Using PaCMAP • manifoldsR

PaCMAP in manifoldsR

manifoldsR provides a fast Rust-based implementation of PaCMAP (Pairwise Controlled Manifold Approximation), a dimensionality reduction method that explicitly balances local and global structure preservation through a principled pair-type decomposition and phased optimisation schedule.

library(manifoldsR)
library(magrittr)
library(ggplot2)
library(data.table)
#> 
#> Attaching package: 'data.table'
#> The following object is masked from 'package:base':
#> 
#>     %notin%

Intro

PaCMAP constructs its embedding through three types of point pairs, each targeting a different aspect of structure. Near pairs (k-nearest neighbours) preserve local neighbourhoods. Mid-near pairs are sampled from a window further out in the kNN list - beyond the immediate neighbours but not arbitrary — and act as a medium-range attractive force that anchors global structure. Further pairs are random distant points that contribute a repulsive force preventing collapse.
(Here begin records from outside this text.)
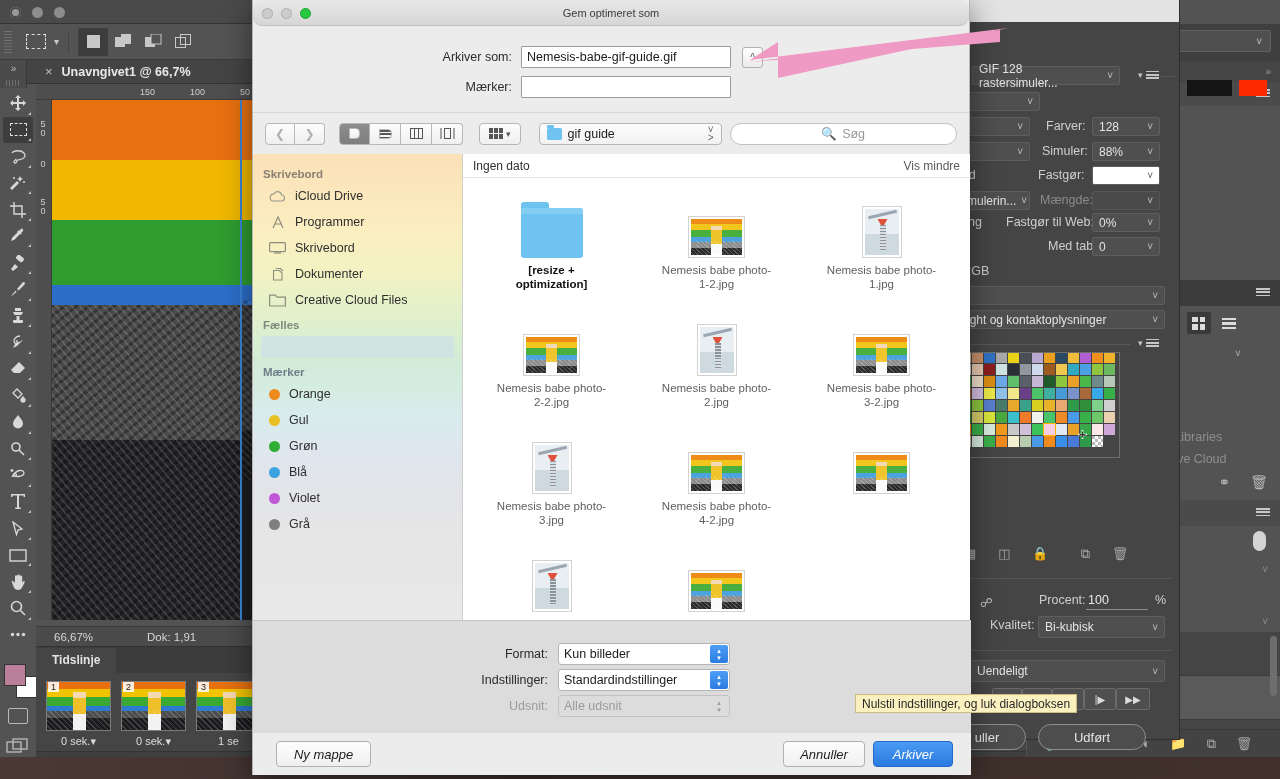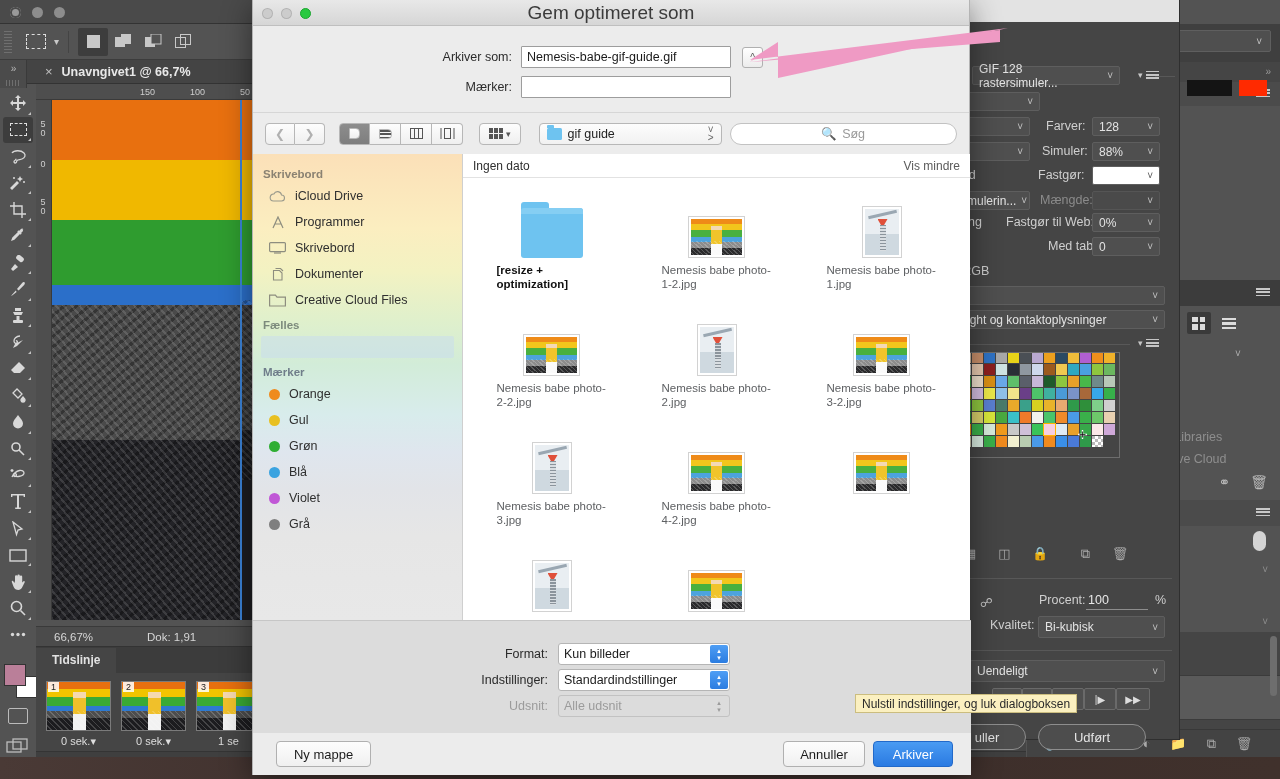--- a/index.html
+++ b/index.html
@@ -271,7 +271,7 @@
     background:linear-gradient(to bottom,#e8e8e8,#d6d6d6);
     border-bottom:1px solid #bfbfbf;
     display:flex;align-items:center;justify-content:center;
-    color:#3b3b3b;font-size:19px;position:relative;
+    color:#3b3b3b;font-size:11px;position:relative;border-radius:9px;
   }
   .sd-traffic{ position:absolute;left:9px;top:8px;display:flex;gap:8px;}
   .sd-traffic i{ width:11px;height:11px;border-radius:50%;display:block;border:1px solid rgba(0,0,0,.12);}

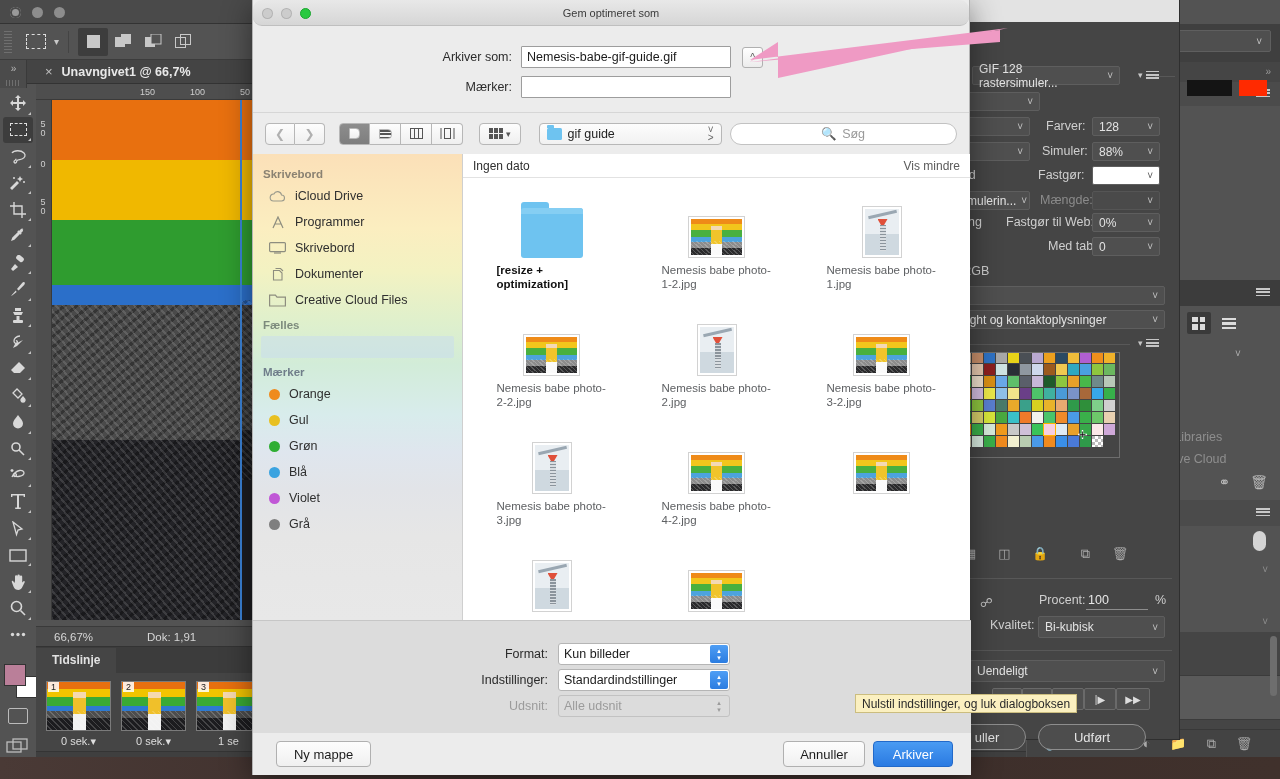--- a/index.html
+++ b/index.html
@@ -358,7 +358,7 @@
   .files-head .more{ margin-left:auto;color:#5b5b5b;}
   .files-grid{ display:grid;grid-template-columns:repeat(3,1fr);padding:14px 6px 0;}
   .file-cell{ height:118px;display:flex;flex-direction:column;align-items:center;}
-  .file-name{ font-size:11.5px;color:#5e6063;line-height:14px;margin-top:5px;width:110px;}
+  .file-name{ font-size:11.5px;color:#5e6063;text-align:center;line-height:14px;margin-top:5px;width:110px;}
   .file-name.sel{ color:#111;font-weight:bold;}
   .thumb-wrap{ height:66px;display:flex;align-items:flex-end;}
   .th-photo{

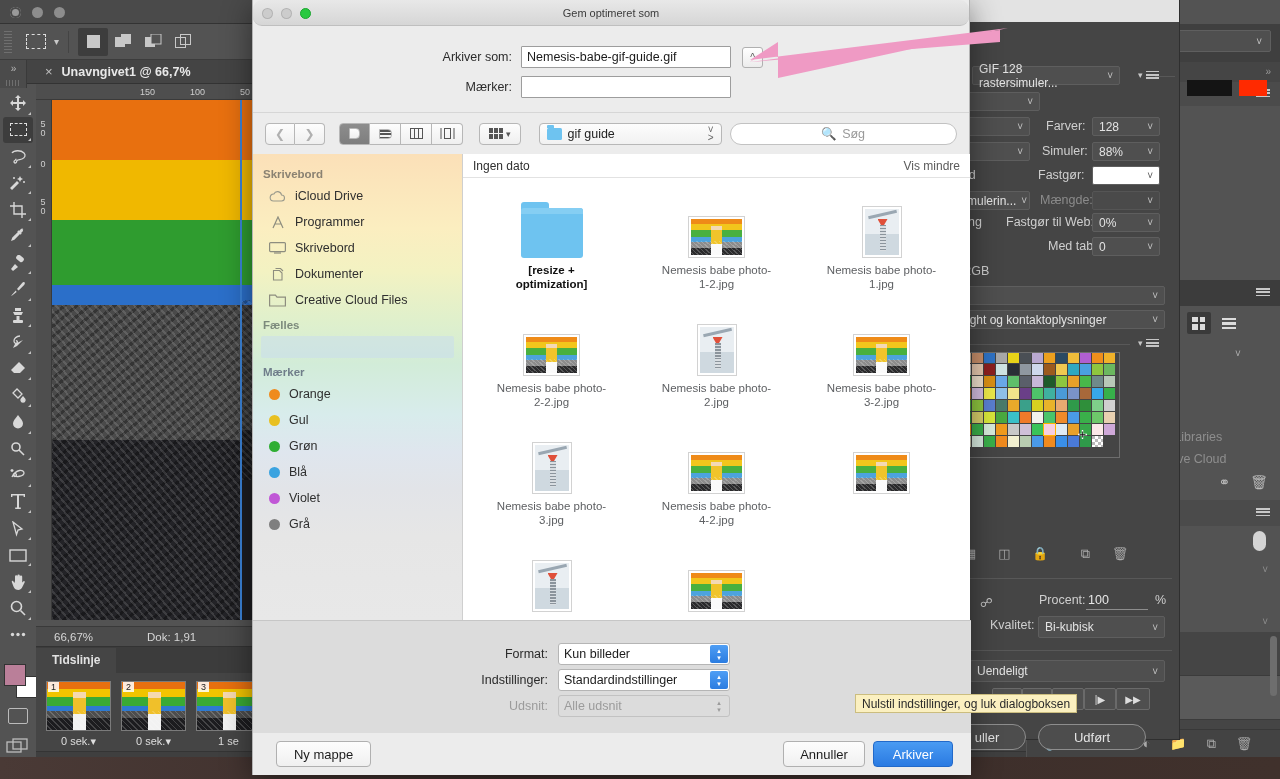--- a/index.html
+++ b/index.html
@@ -414,7 +414,7 @@
   .sd-footer{ position:absolute;left:0;top:733px;width:718px;height:42px;background:#ececec;}
   .btn{
     position:absolute;height:26px;border-radius:4px;font-size:13px;
-    display:flex;align-items:center;justify-content:center;
+    display:flex;align-items:center;justify-content:center;font-style:italic;
   }
   .btn.plain{ background:linear-gradient(#fdfdfd,#f0f0f0);border:1px solid #b0b0b0;color:#1c1c1c;}
   .btn.blue{ background:linear-gradient(#4a9bf2,#2a7ae2);border:1px solid #2269c9;color:#fff;}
The key insight in PaCMAP is its phased optimisation schedule. In the first phase, the mid-near weight is dominant, pulling points into a globally coherent arrangement before local structure is resolved. In the second phase, the mid-near weight decays to zero while the near pair weight increases, allowing fine local structure to emerge without destroying the global layout established in phase 1. The third and last phase runs with near and further pairs only, refining the local structure.

This stands in contrast to UMAP, which optimises a single objective from the start and consequently trades off local against global structure throughout. The practical effect is that PaCMAP tends to preserve inter-cluster distances more faithfully than UMAP, without sacrificing local separation.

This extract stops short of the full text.